BertieBotts · 17/12/2017 19:30

Yeah Xmas would have been due date with my first one so I could have a 1yo by now! That's just too weird to contemplate but I would love to be pregnant.

keeponrunning85 · 17/12/2017 21:19

I'm feeling hopeful for you Bertie.

Welcome unicorns. I'm sorry you find yourself here. I hope you get some help from your GP. I managed to convince mine to do some of the blood tests after 2 MCs. And I hope you find some support from us all here.

Miami, I will be thinking of you on Tuesday. I do hope you get some answers.

I caved and did a clear blue weeks indicatot test today. I was in town doing Christmas shopping and got myself all worked up. It came up as 2-3 weeks which has made me feel marginally better. We had a Christmas party last night and I don't think everyone was fooled by my fake drinking. One friend did pass comment and I told him it was because the risk of crying is too high if I get tiddly these days and I think he bought it.

AnneLovesGilbert · 18/12/2017 16:03

I’m rooting for you too bertie.

BertieBotts · 18/12/2017 16:20

Sorry to disappoint but have not bought a test Grin

Have convinced myself to the point I'm limiting coffee intake, though, which is very unusual for me.

I could not even find an insensitive dip strip for less than €4 today so chickened out. It's over €7 for an early response one. And DH won't believe it if it's faint. I am thinking maybe I wait as long as poss and get a clearblue + one or something. Then I'll buy him a bottle of wine as an early Xmas present and then explain I didn't get it with the groceries, it's a gift because I can't drink it

(I don't think he will be surprised, I've been dropping massive boob hints all weekend and I napped for about 3 hours on Saturday.)
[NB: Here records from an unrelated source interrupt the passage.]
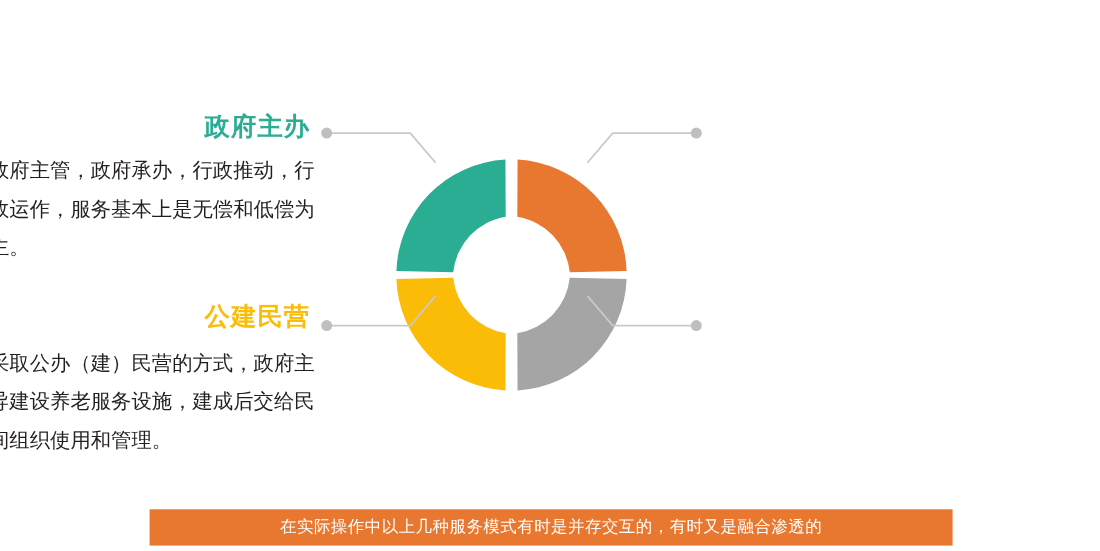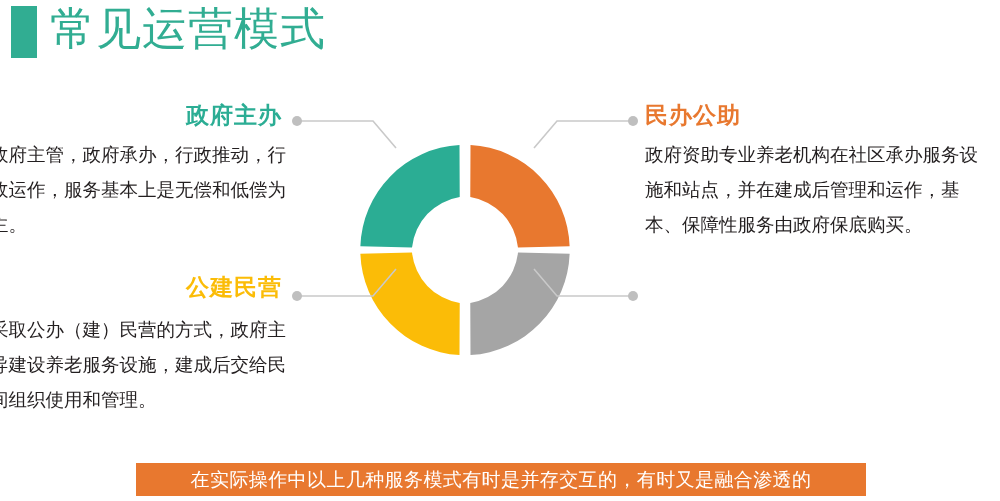--- a/index.html
+++ b/index.html
@@ -147,10 +147,6 @@
 
 <div id="slide">
 
-  <div id="title-row">
-    <div id="title-accent-bar"></div>
-    <div id="page-title">常见运营模式</div>
-  </div>
 
   <svg id="donut-chart" viewBox="0 0 220 220">
 

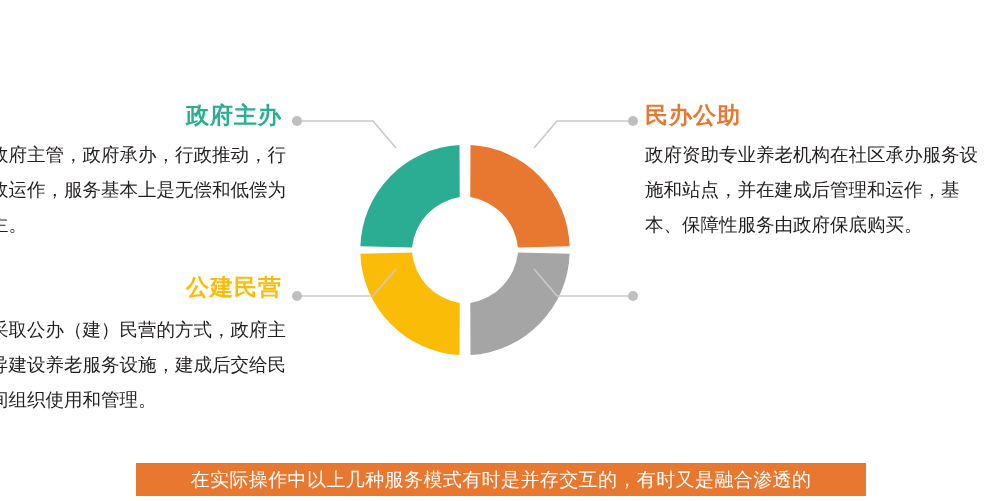--- a/index.html
+++ b/index.html
@@ -199,10 +199,6 @@
     <div class="quad-body">政府主管，政府承办，行政推动，行政运作，服务基本上是无偿和低偿为主。</div>
   </div>
 
-  <div class="quad" id="quad-tr">
-    <div class="quad-heading c-orange">民办公助</div>
-    <div class="quad-body">政府资助专业养老机构在社区承办服务设施和站点，并在建成后管理和运作，基本、保障性服务由政府保底购买。</div>
-  </div>
 
   <div class="quad" id="quad-bl">
     <div class="quad-heading c-yellow">公建民营</div>

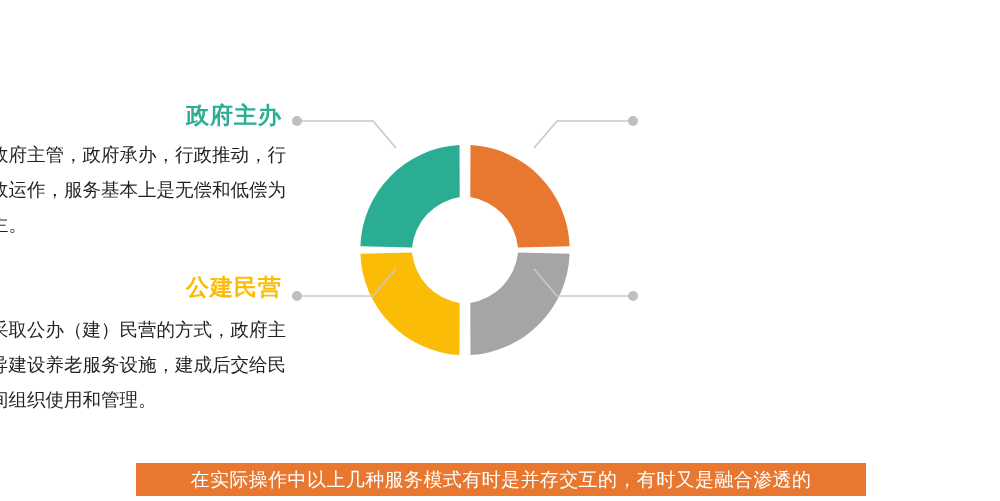--- a/index.html
+++ b/index.html
@@ -136,7 +136,7 @@
   }
   #footer-banner-text {
     color: #ffffff;
-    font-size: 19px;
+    font-size: 15px;
     line-height: 33px;
     letter-spacing: 0.4px;
     white-space: nowrap;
BertieBotts · 18/12/2017 20:48

Yeah DH is definitely acting protective over me. He knows. Haha! He always knew my cycles better than I did.

I am seriously tempted to run to the shop in the morning and do with an afternoon hold. Or save FMU. Hmmm. Earliest I would be tomorrow is 13dpo. Do you think it would matter which I used? I am thinking if I am pregnant I must have ovulated earlier than the latest possible point because if I only did then, we only managed O-3. However if I get a BFP I promise to share my slightly naughty tip with you all Blush

AnneLovesGilbert · 18/12/2017 22:18

bertie love, buy a bloody test or I’m going to post you some! Grin

keeponrunning85 · 18/12/2017 22:44

Buy a test Bertie! I can't take the suspense any longer!